O Barrete de Guizos / O Homem, a Besta e a Virtude

Luigi Pirandello

Traduções de Isabel Lopes.

Parceria da Companhia das Ilhas com o Teatro da Rainha.

 

Nestas duas peças, O barrete de guizos e O homem, a besta e a virtude, mergulhamos no tema da “traição adúltera”, entramos dentro de um universo que sendo italiano do sul, é nosso, pleno da sombra apodrecida do puritanismo, da omnipresença da moral religiosa – sim, a dessa igreja que fez da pedofilia uma indústria particularmente perversa intra-muros. Mas tudo se reconduz à “normalidade” por vias ínvias, no Barrete a esposa enganada que delatara publicamente o caso tem de declarar-se louca – por tê-lo feito – para que o marido da amante do marido, Ciampa, não perca a face, em O homem, a besta e a virtude, a gravidez adúltera é resolvida com afrodisíacos num bolo providencial, cumprindo o marido o seu dever sexual já depois da gravidez acontecida, para que a criança que vem seja o fruto aparente de um verdadeiro sémen marital. Duas comédias bem negras sob ponto de vista da amoralidade que expõem nos enredos delirantes que concebem. Um teatro da convenção burguesa mas anti-burguês, que goza com essa sociedade que estabelece a mentira como norma, necessidade, para tudo continuar como era.

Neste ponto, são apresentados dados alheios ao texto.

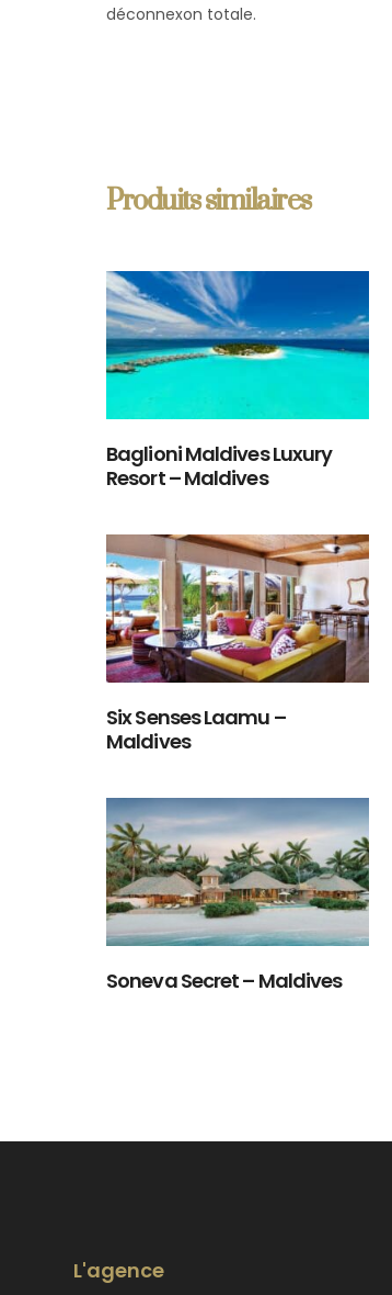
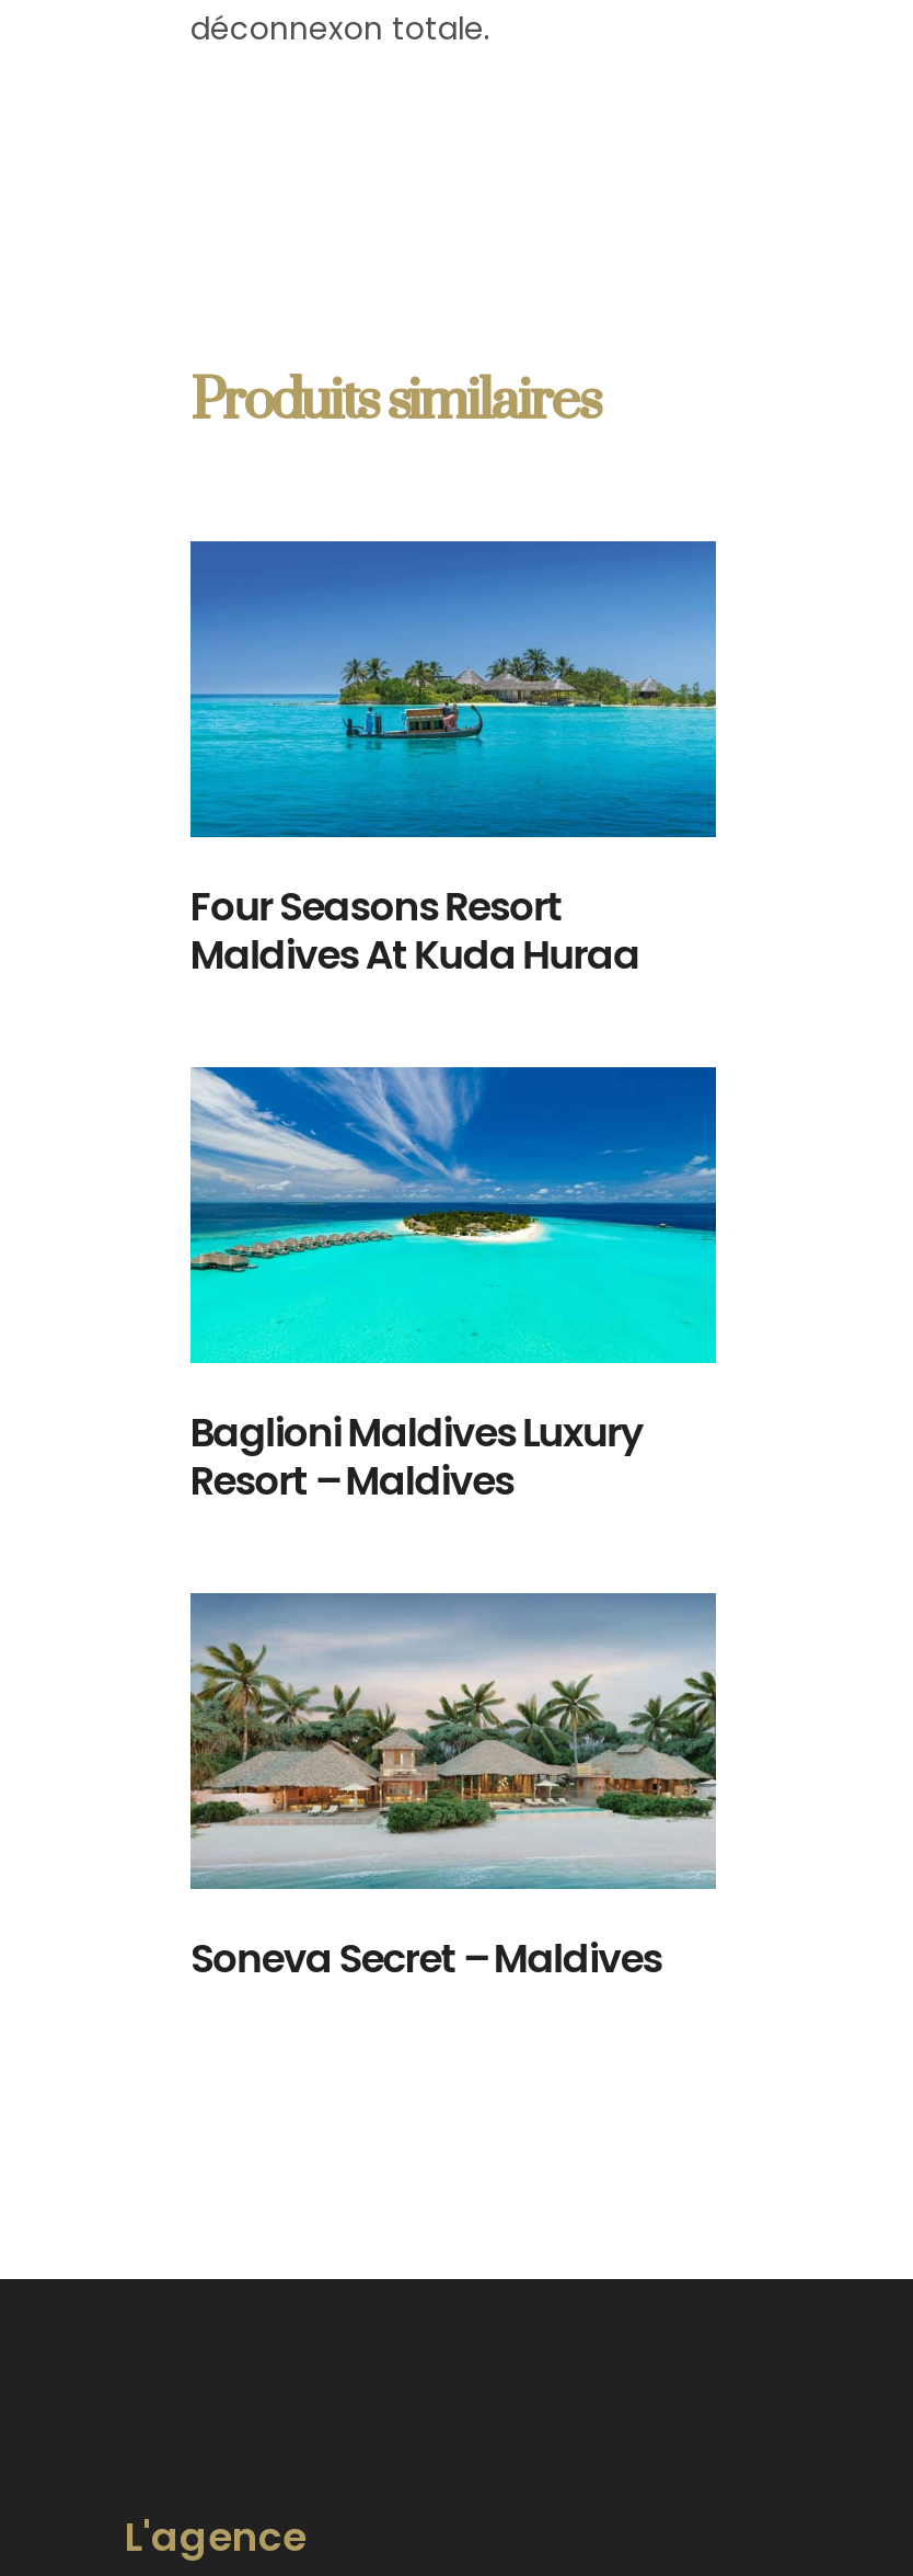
none -> [188,541,718,981] [image] | Four Seasons Resort | Maldives At Kuda Huraa
moved [104,269,371,491] -> [186,1063,720,1507]: [image] | Baglioni Maldives Luxury | Resort – Maldives
[105,533,370,755] [image] | Six Senses Laamu – | Maldives -> none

Fernando Mora Ramos, encenador.

Excerto

PRIMEIRO ACTO

 

Uma sala em casa dos Fiorìca, decorada ao gosto da província. Porta principal ao fundo; portas laterais à direita e à esquerda, com reposteiros. O cenário é igual para os dois actos.

CENA 1

A senhora Beatrice, a Sarracena e Fana.
Quando sobe o pano, a senhora Beatrice chora, sentada num canapé. A Sarracena, sentada à sua frente, olha-a contrariada.

FANA (indicando a patroa que está chorar) Está contente agora? A sua consciência não lhe diz que está a atiçar uma fogueira, a arruinar uma família?

A SARRACENA (um mulherão encorpado, terrível, à volta dos quarenta; garrida, com um amplo lenço de seda amarela ao peito, e xaile, também de seda azul celeste, com uma longa franja, atado na cintura. Levantando-se) Oh, oh, que raio é que está a dizer? A minha consciência, uma fogueira… Por favor, minha senhora!

BEATRICE (à volta dos trinta, pálida, histérica, toda fúrias e súbitos abatimentos; continuando a chorar) Não lhe ligue… Deixe-a lá…

A SARRACENA  Não, desculpe: diga-lhe que não fiz mais do que obedecer a uma ordem precisa de vossa senhoria.
BEATRICE  Mas é a ela que quer prestar contas?

FANA A mim? Não, minha senhora! Eu sou a criada. Mas a Deus, sim, porque a Deus todos temos de prestar contas!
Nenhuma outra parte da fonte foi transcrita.